> [Required action] From the material below, give the number of lines that hold the string "font" and nothing further.

********************

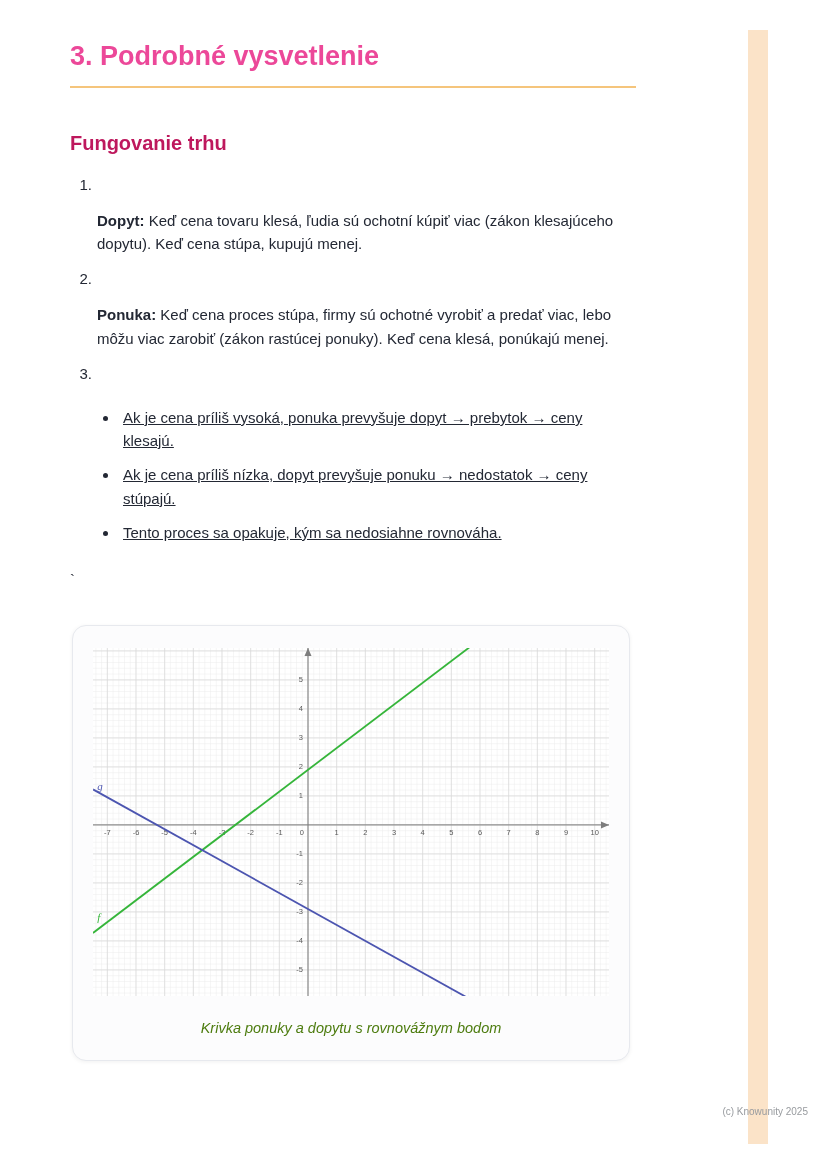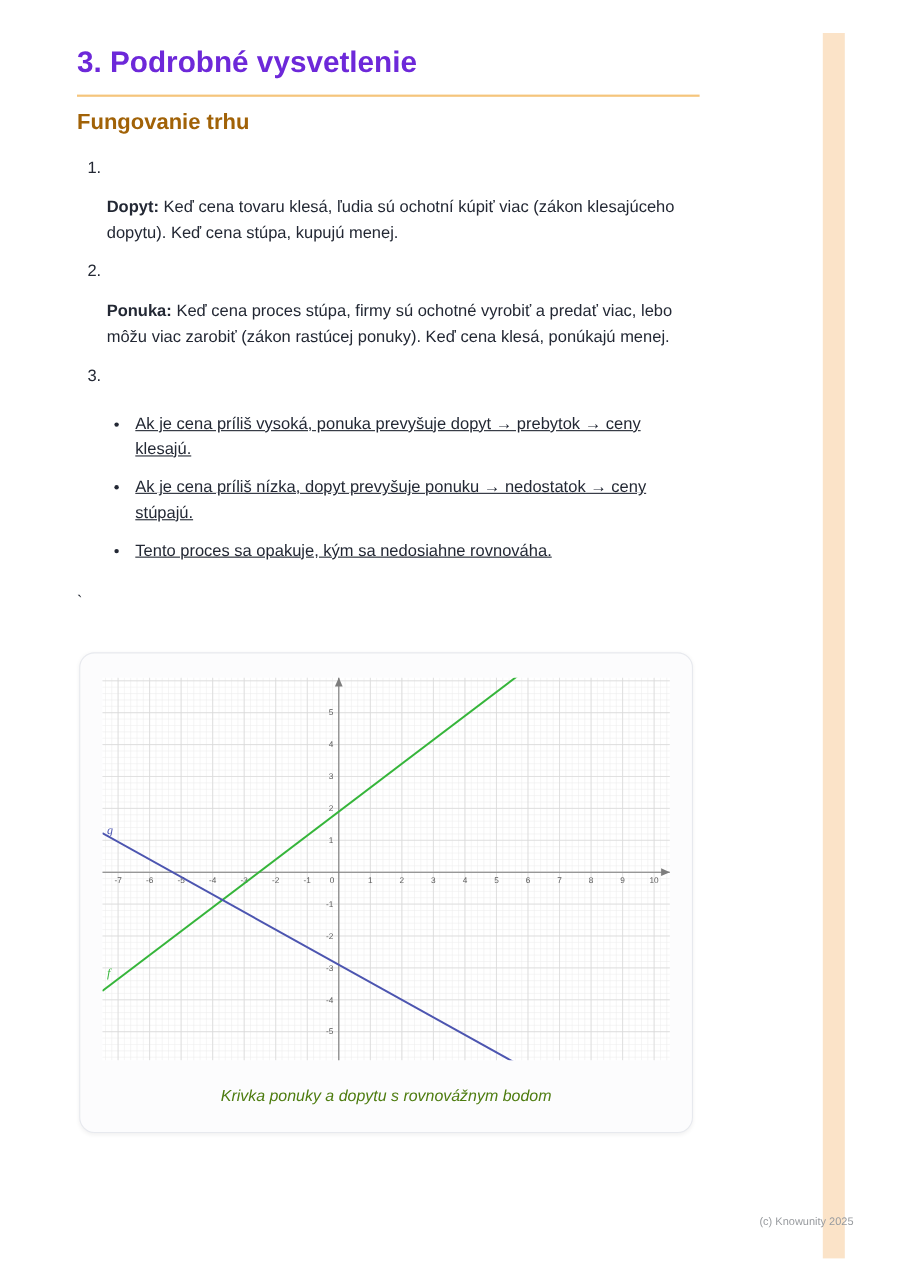--- a/index.html
+++ b/index.html
@@ -20,31 +20,31 @@
   .content{
     position:absolute;
     left:70px;top:40px;
     width:566px;
   }
   h1{
     margin:0;
     font-size:27px;
     line-height:1.25;
     font-weight:700;
-    color:#6d28d9;
+    color:#ec4899;
   }
   .divider{
     margin-top:12px;
     border-bottom:2px solid #f5c57c;
   }
   h2{
-    margin:12px 0 0 0;
+    margin:44px 0 0 0;
     font-size:20px;
     font-weight:700;
-    color:#a16207;
+    color:#be185d;
   }
   .intro{
     margin:16px 0 0 0;
     font-size:15px;
     line-height:1.6;
   }
   .olist{margin-top:18px;}
   .oli{
     display:flex;
     margin-bottom:12px;
@@ -92,21 +92,21 @@
   figure{margin:0;}
   figcaption{
     margin-top:20px;
     font-size:14.5px;
     font-style:italic;
     color:#4d7c0f;
     text-align:center;
   }
   .footer{
     position:absolute;
-    right:52px;bottom:54px;
+    right:20px;bottom:54px;
     font-size:10px;
     color:#989b9f;
     z-index:2;
   }
 </style>
 </head>
 <body>
 
 <div class="page">
   <div class="stripe"></div>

********************

> [Task result] 8